## Description of the task
Begin at the line bearing "Garlic bread cheese". Transcribe it and all subsequent lines of the material below exactly, and nothing more.

== == ==

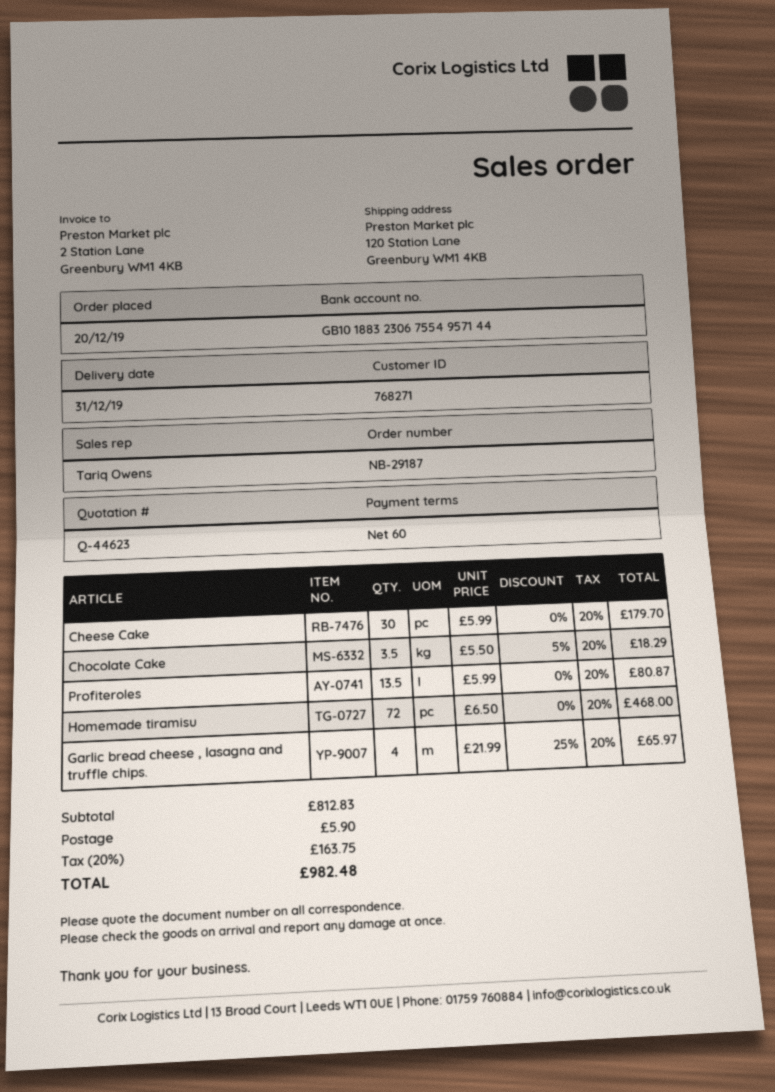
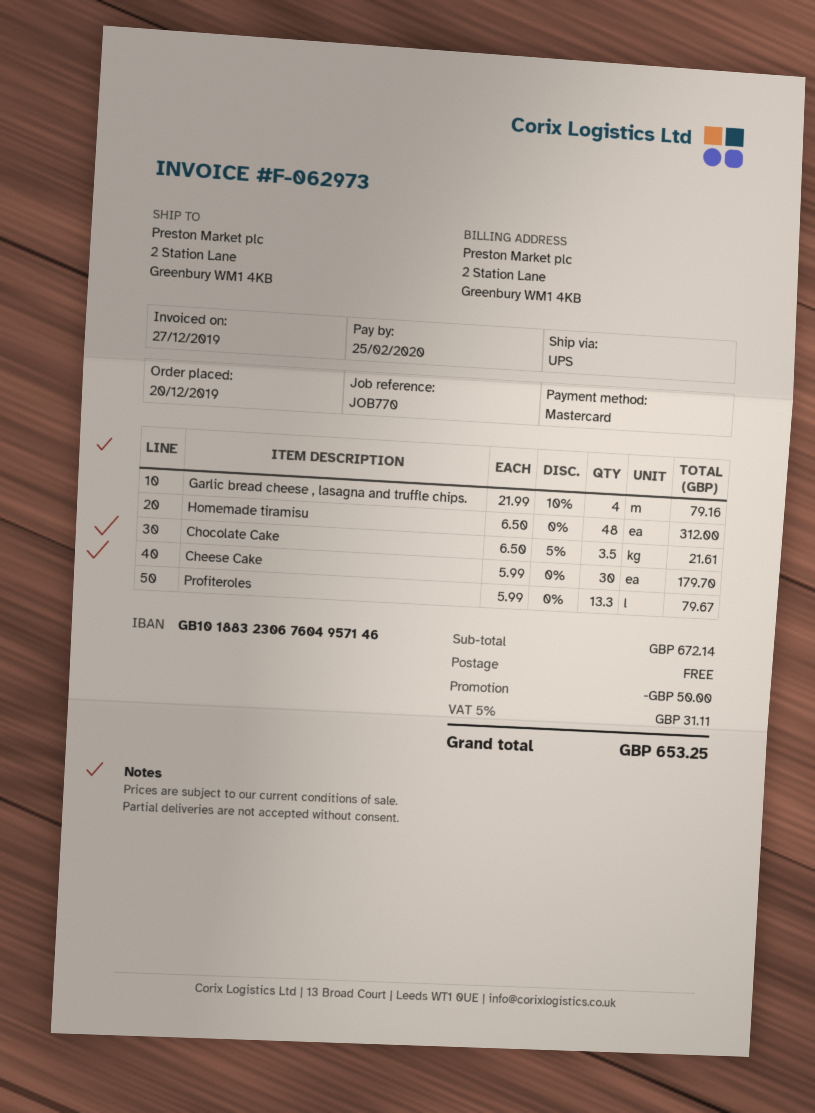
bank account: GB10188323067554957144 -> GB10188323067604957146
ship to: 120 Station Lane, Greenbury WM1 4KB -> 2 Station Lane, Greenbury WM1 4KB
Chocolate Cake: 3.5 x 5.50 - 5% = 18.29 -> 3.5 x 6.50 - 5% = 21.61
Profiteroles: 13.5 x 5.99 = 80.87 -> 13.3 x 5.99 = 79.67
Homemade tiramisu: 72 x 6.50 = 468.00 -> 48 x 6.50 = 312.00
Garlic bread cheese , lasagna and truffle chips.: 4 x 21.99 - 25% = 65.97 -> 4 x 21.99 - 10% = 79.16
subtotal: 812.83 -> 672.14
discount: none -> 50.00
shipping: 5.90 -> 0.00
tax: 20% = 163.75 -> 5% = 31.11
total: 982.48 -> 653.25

== == ==

## Result
Garlic bread cheese , lasagna and truffle chips.: 4 x 21.99 - 25% = 65.97 -> 4 x 21.99 - 10% = 79.16
subtotal: 812.83 -> 672.14
discount: none -> 50.00
shipping: 5.90 -> 0.00
tax: 20% = 163.75 -> 5% = 31.11
total: 982.48 -> 653.25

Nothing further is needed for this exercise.